La visite de Starmer s'est déroulée sous haute sécurité. Son équipe a reçu des téléphones jetables et des précautions ont été prises contre l'espionnage potentiel, une pratique courante pour les fonctionnaires britanniques en visite en Chine, a rapporté The Guardian. Ces préoccupations en matière de sécurité ne sont pas nouvelles ; Theresa May avait déjà été conseillée de s'habiller sous une couette lors de ses voyages dans le pays.
La visite du Premier ministre intervient alors que la Corée du Sud navigue également dans sa relation avec la Chine tout en poursuivant ses propres avancées technologiques. La Corée du Sud a lancé ce qu'elle appelle des lois "premières au monde" visant à réglementer l'intelligence artificielle, a rapporté The Guardian. Cependant, ces lois se sont heurtées à l'opposition des startups technologiques, qui les jugent trop restrictives, et des groupes de la société civile, qui estiment qu'elles ne vont pas assez loin.

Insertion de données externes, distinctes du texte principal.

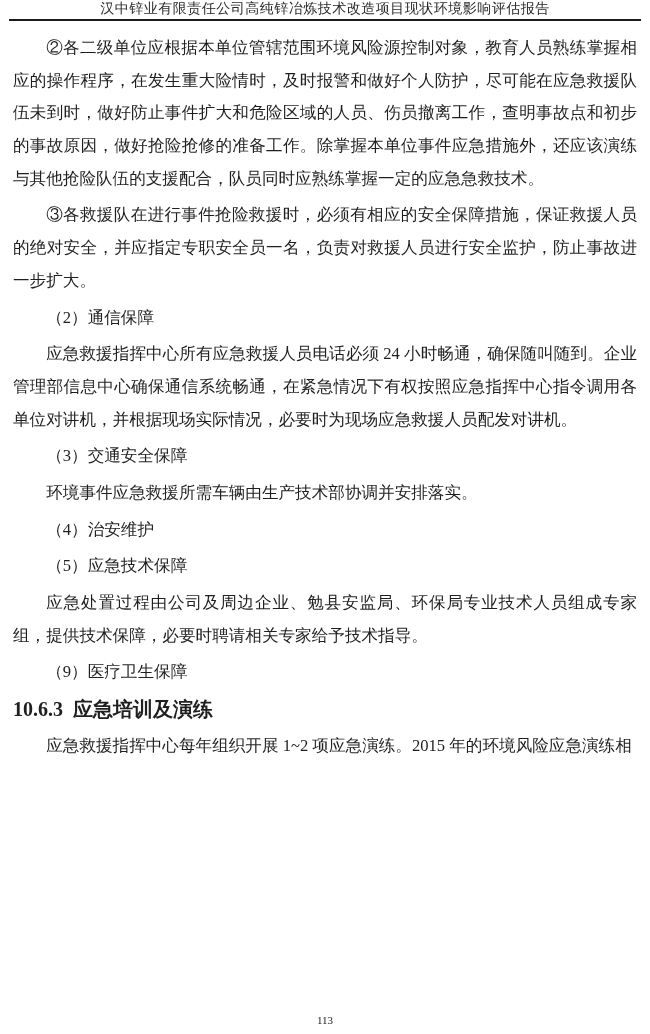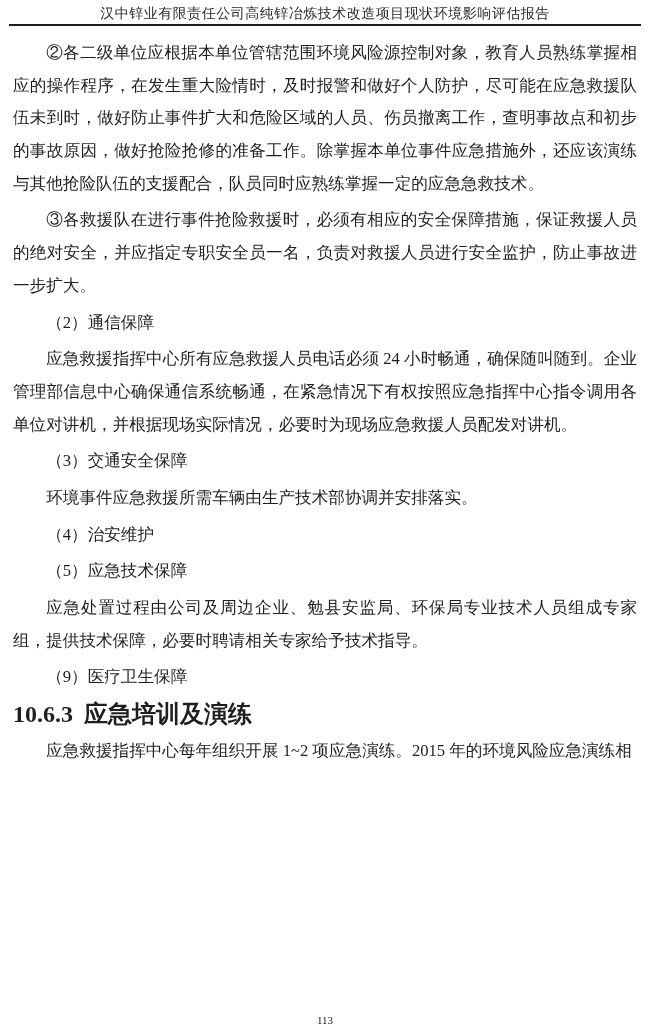"汉中锌业有限责任公司高纯锌冶炼技术改造项目现状环境影响评估报告" .page-header { padding-top: 5px -> none }
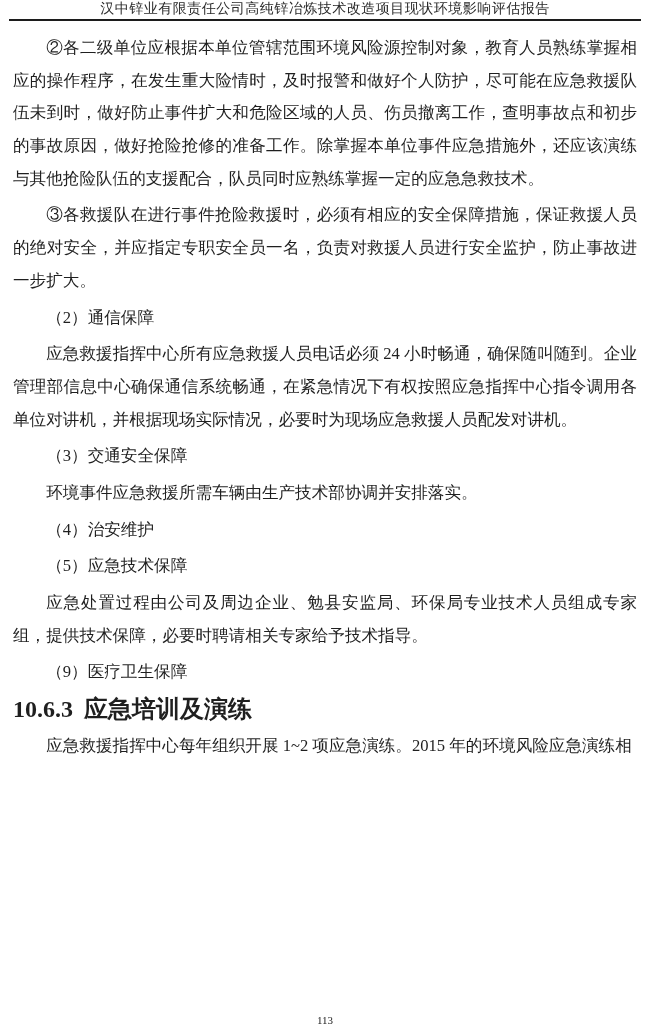"10.6.3 应急培训及演练" .doc-body p.section-heading { font-size: 24px -> 20px }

Pendant ce temps, en Amérique latine, la présidente du Mexique, Claudia Sheinbaum, a confirmé l'annulation d'une cargaison de pétrole à Cuba. Elle a insisté sur le fait que cette décision était souveraine et ne répondait pas aux pressions des États-Unis, après que l'ancien président Trump ait déclaré qu'aucun pétrole n'irait à Cuba, selon The Guardian. Les pénuries de carburant provoquent des coupures de courant de plus en plus graves à Cuba, et le Mexique est le principal fournisseur de pétrole de l'île depuis que les États-Unis ont bloqué les expéditions.
Le Venezuela se tourne également vers la Chine pour s'inspirer sur le plan économique. On spécule sur la possibilité que Delcy Rodríguez, une successeur formée à la Sorbonne, devienne un Deng Xiaoping latino-américain, inaugurant une ère de réforme et d'ouverture inspirée de l'essor de la Chine après Mao, a rapporté The Guardian.